JOHANNESBURG – Jennifer Rae Taylor from the Equal Justice Initiative, based in the USA, has made some interesting discoveries about South Africa's justice system compared to the USA.

Taylor, who contacted the Wit Justice Project almost a year ago, has been touring South Africa for two months in order to interpret how the past has influenced the justice system in the country and to furthermore compare it to that of the USA.

“People have created stories based on the past that would justify why people who were incarcerated should not be seen as complete people and therefore not have the same rights as everyone else,” explains Taylor.

Taylor has travelled from Joburg to Pretoria and everywhere in between, conducting interviews with criminals, law makers and defenders of the law in South Africa, only to come to a very pleasing conclusion about justice in our country.
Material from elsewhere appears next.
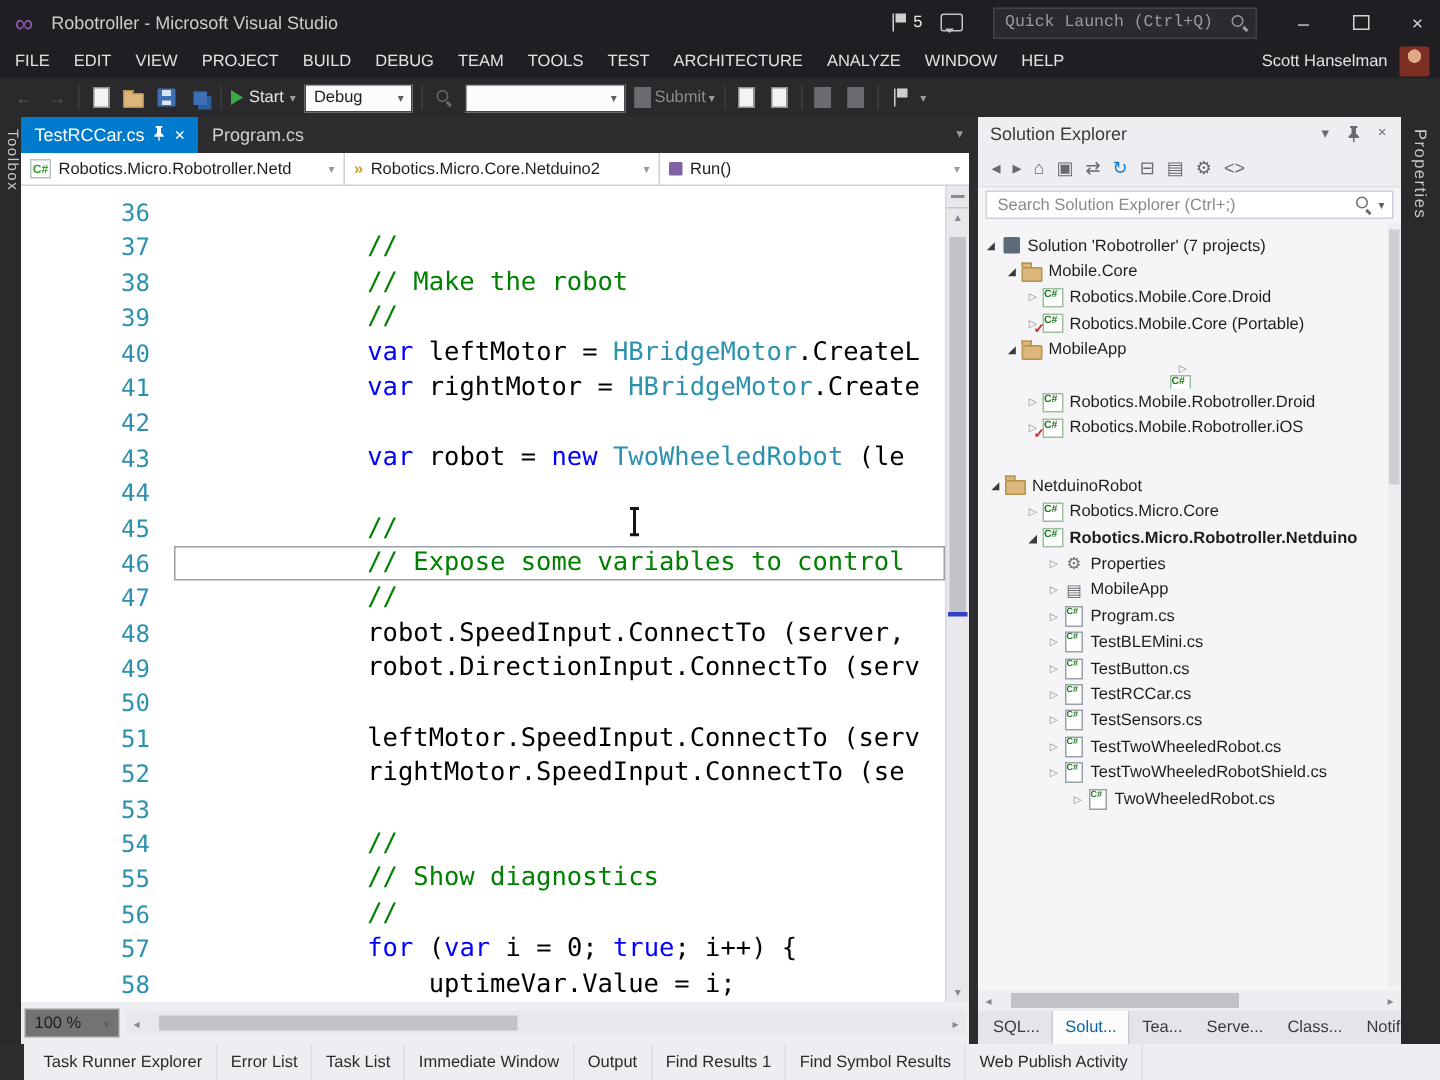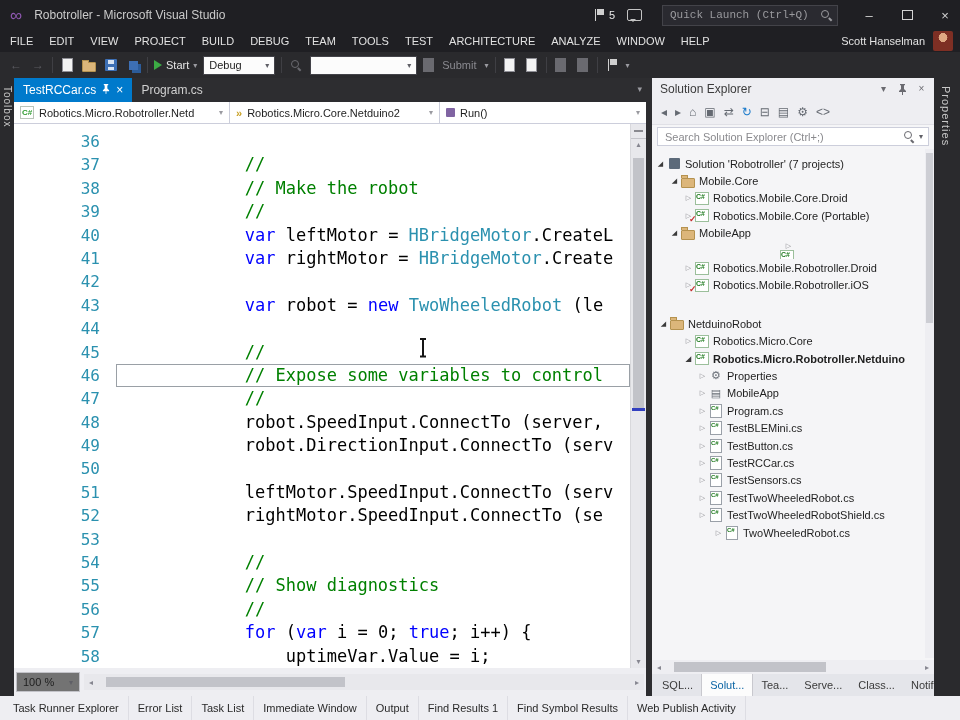"Submit" .submit { gap: 8px -> 2px }
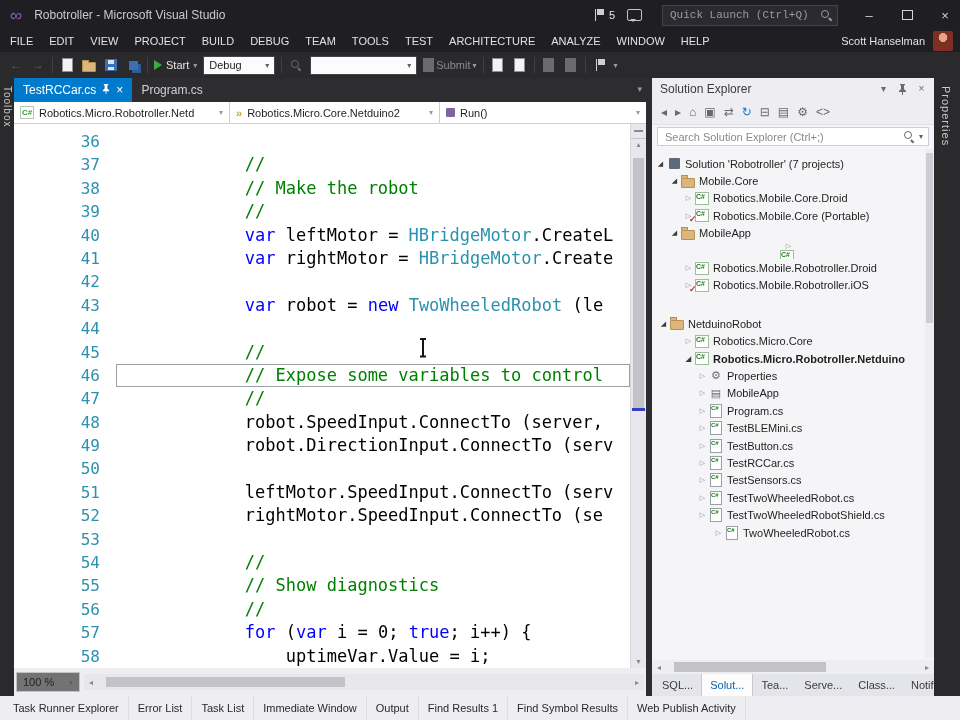"Task Runner Explorer" .bottom-bar { left: 0 -> 16px }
She tells her audience that South Africans are so focused on creating a system that reflects that in the USA, that they are overlooking the fact that the justice system in their own country is better than in the USA.

She commends South Africa for bringing in the Truth and Reconciliation Act that allowed convicts to apply to be released once apartheid ended, but found an interesting pair of prisoners who did not apply for this as the crimes that they had committed at the time were, in fact, deemed illegal.

These two men chose to serve their full-time sentence despite their new rights which were implemented after the end of the reign of the apartheid government.

“South Africa is still very young and this puts you ahead of us, in the USA, as you still have time to develop and create a fair and operational justice system.”

Taylor suggests that South Africa has, thus far, changed the surface of judicial institutes that enforce the law, but not the core values.

“Until the values of the institutes change, [despite its considerable progress so far] South Africa can not expect to move forward.”